J'accuse le général Massu
de Jules Roy

critiqué par Shelton, le 8 avril 2010
(Chalon-sur-Saône - 67 ans)


La note:  étoiles
Quand il accuse, il accuse...
Pourquoi déterrer un tel ouvrage écrit en 1972 en réponse à un livre du général Massu, La bataille d’Alger. Ne serait-il pas temps de refermer ces dossiers empoussiérés et ensanglantés que traîne la France depuis sa colonisation inhumaine et sa triste décolonisation ? Je sais que cela pourra en surprendre plus d’un… et pourtant…

Tout d’abord, comme souvent, cette lecture est le fruit d’une rencontre entre un ouvrage et une main, la mienne. C’est vraiment par hasard que j’ai trouvé cet opuscule engagé chez un bouquiniste. Il n’était pas cher et j’étais bien curieux de savoir ce que pouvait bien reprocher Jules Roy, auteur que je ne connais pas beaucoup, à ce général dont le nom m’était connu surtout à cause de ses relations avec le général de Gaulle, pas tellement pour le reste de son « œuvre »…

Jules Roy, que je suis en train de découvrir en lisant son majestueux et volumineux journal, est un écrivain et un militaire français, né en 1907 à Rovigo (Algérie) et qui est décédé en 2000 à Vézelay en Bourgogne. Catholique, formé au lycée du séminaire d’Alger, il choisit le métier des armées (tirailleurs algériens, école de Saint Maixent, Infanterie, Armée de l’air, officier et Forces Françaises Libres durant la seconde guerre mondiale). Dans les années cinquante, écœuré par le comportement de certains militaires et la politique française en Indochine puis Algérie, il rompt avec la « Grande muette ». Cette rupture sera explicitée dans « Les belles croisades ».

Il décide alors de se consacrer à la littérature et son pays d’origine, l’Algérie. Il aurait aimé que les deux peuples de sa terre se retrouvent pour vivre ensemble dans le respect mutuel et la paix. L’histoire en a décidé autrement et il pense que le général Massu en porte une grosse responsabilité.

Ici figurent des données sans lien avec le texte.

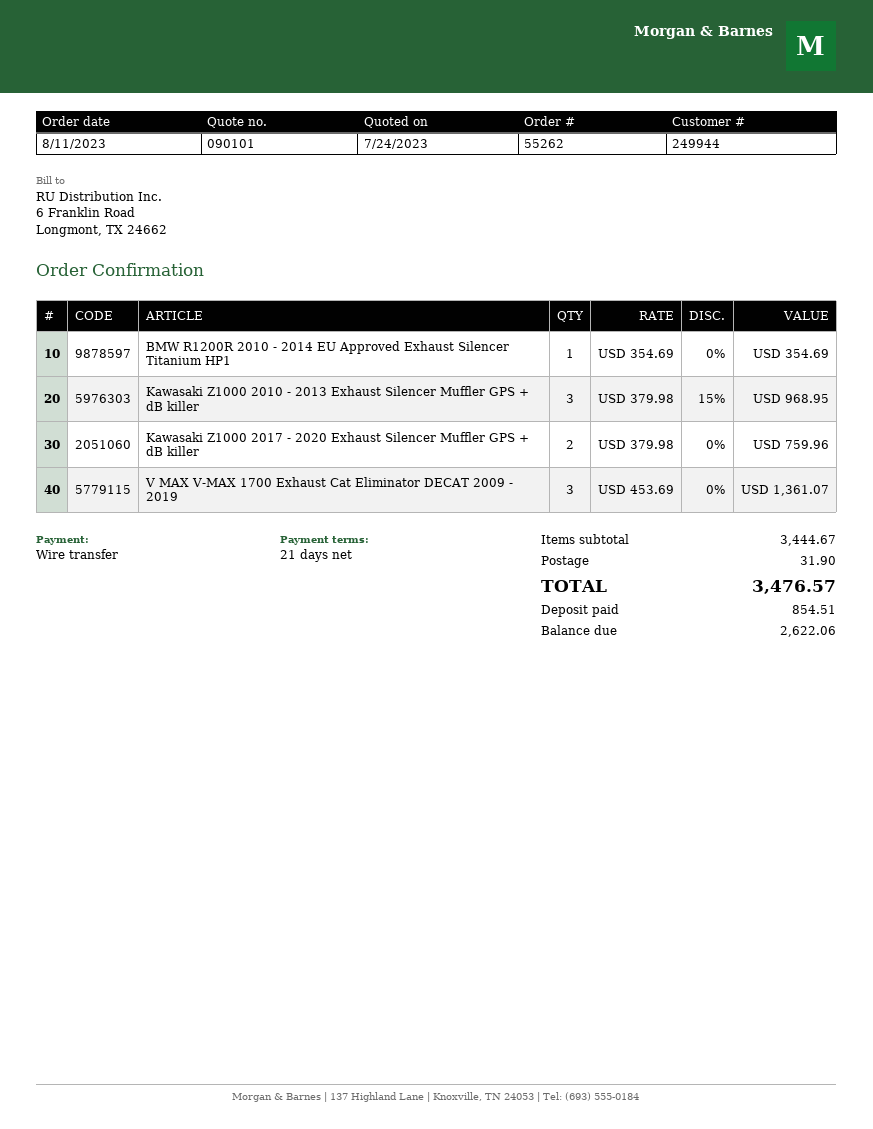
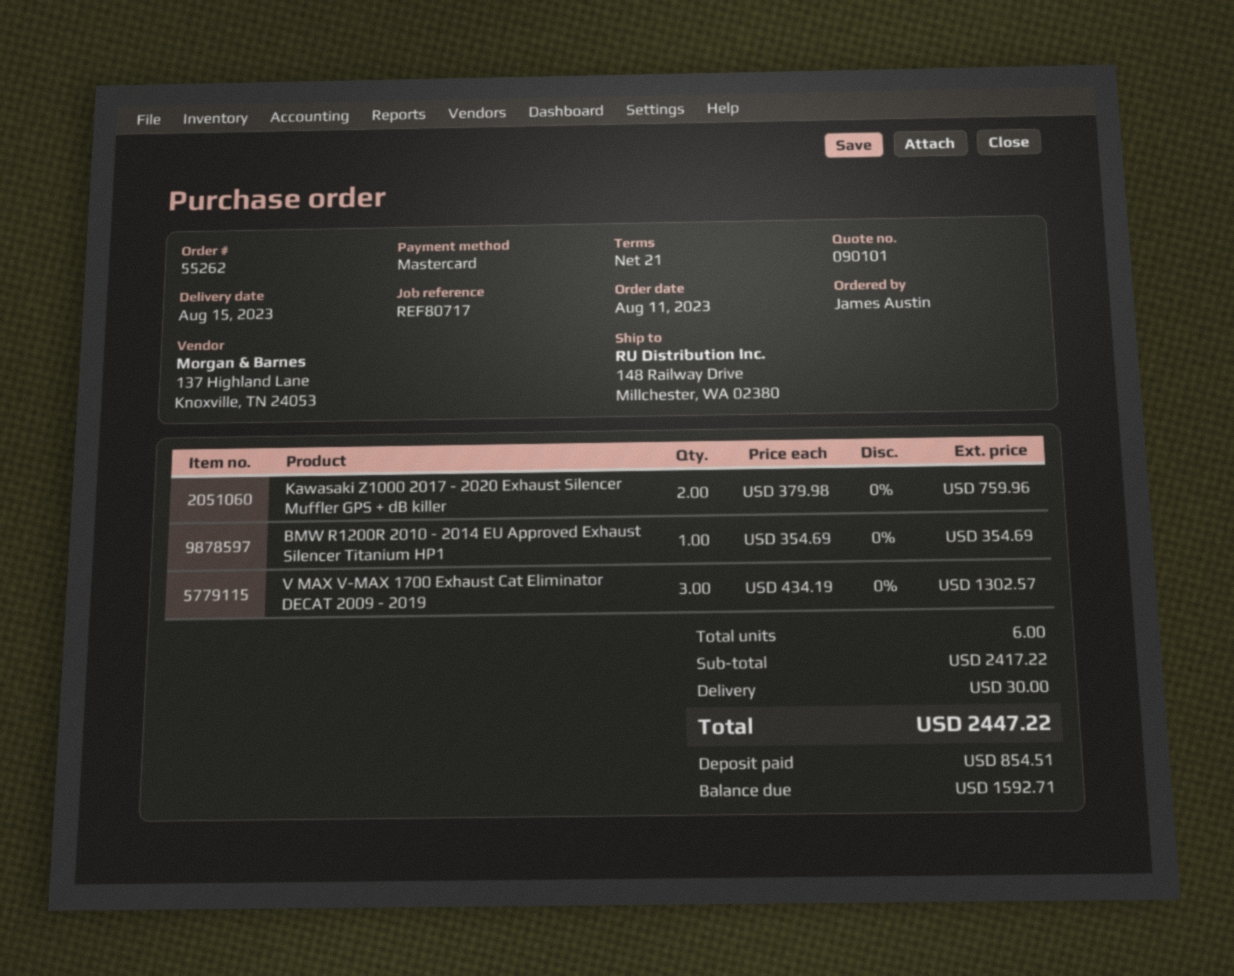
payment method: bank transfer -> Mastercard
Kawasaki Z1000 2010 - 2013 Exhaust Silencer Muffler GPS + dB killer: 3 x 379.98 - 15% = 968.95 -> none
V MAX V-MAX 1700 Exhaust Cat Eliminator DECAT 2009 - 2019: 3 x 453.69 = 1361.07 -> 3 x 434.19 = 1302.57
subtotal: 3444.67 -> 2417.22
shipping: 31.90 -> 30.00
total: 3476.57 -> 2447.22
balance: 2622.06 -> 1592.71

Aussi, quand ce dernier tente de raconter sa bataille d’Alger, quand le général dit que la torture était la seule solution, quand il justifie son mépris du bougnoul… le colonel pied noir se sent obligé de réagir et d’écrire qu’il y a toujours d’autres solutions, que la violence, la haine et la torture ne sont jamais obligatoires…

Le ton de ce petit essai est alerte, agressif, dynamique. Mais, jamais Jules Roy ne s’attaque à l’homme ! Non, il fait la différence entre l’homme et son histoire d’une part, et l’officier qui déshonore l’ensemble de l’armée par des actes irresponsables et inhumains.

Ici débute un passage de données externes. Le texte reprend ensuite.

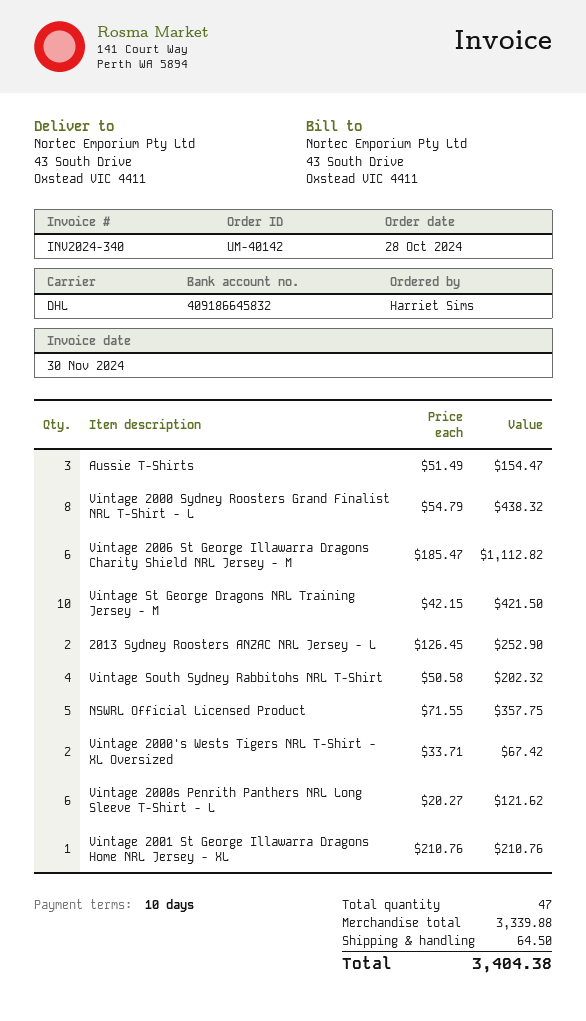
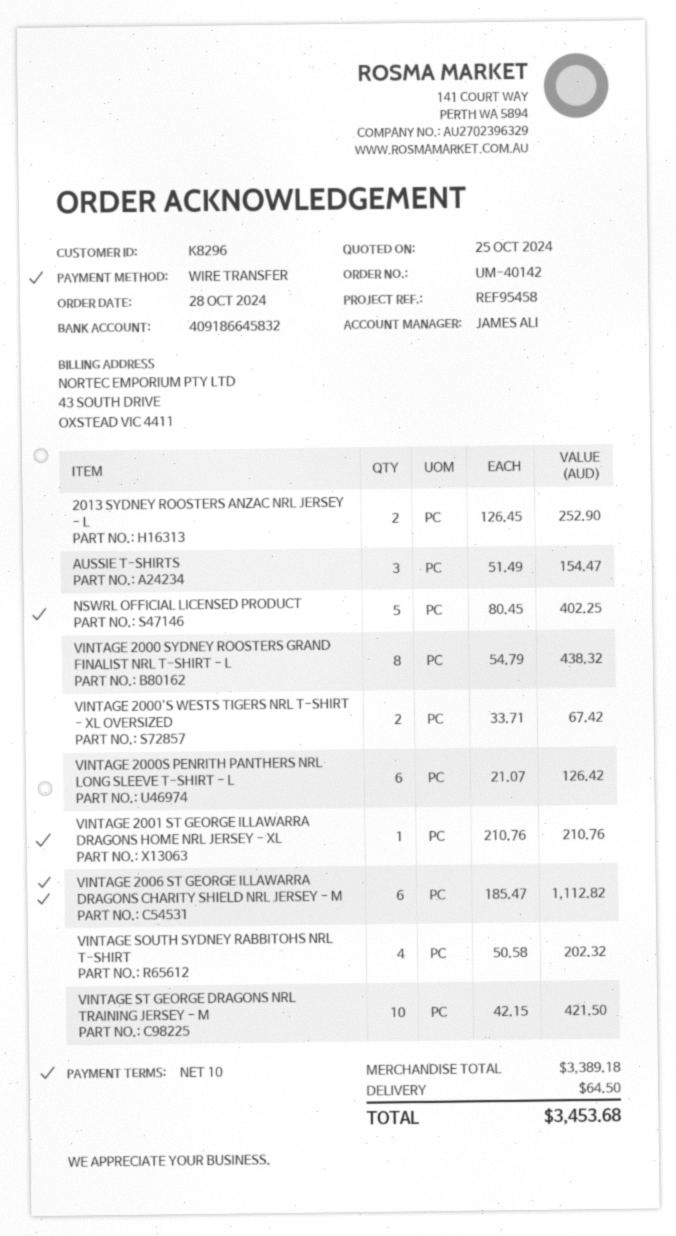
NSWRL Official Licensed Product: 5 x 71.55 = 357.75 -> 5 x 80.45 = 402.25
Vintage 2000s Penrith Panthers NRL Long Sleeve T-Shirt - L: 6 x 20.27 = 121.62 -> 6 x 21.07 = 126.42
subtotal: 3339.88 -> 3389.18
total: 3404.38 -> 3453.68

On sent bien que le militaire pied noir, profondément humaniste, reproche, à travers la personnalité de Massu, les actions de tous ceux qui, de la métropole, ont voulu régler les problèmes de l’Algérie sans la connaître, sans respecter ses habitants, tous ses habitants, plongeant cette terre ensoleillée dans un drame qui aurait pu être évité malgré une colonisation terrible dont parle l’auteur plusieurs fois pour expliquer certaines réactions…

Je suis très heureux d’avoir lu ce pamphlet, d’avoir découvert Jules Roy et d’avoir lu, enfin, un très beau réquisitoire contre la torture et la violence. C’est un officier qui en est l’auteur et cela m’a donné certaines satisfactions que certains comprendrons bien, eux qui me connaissent…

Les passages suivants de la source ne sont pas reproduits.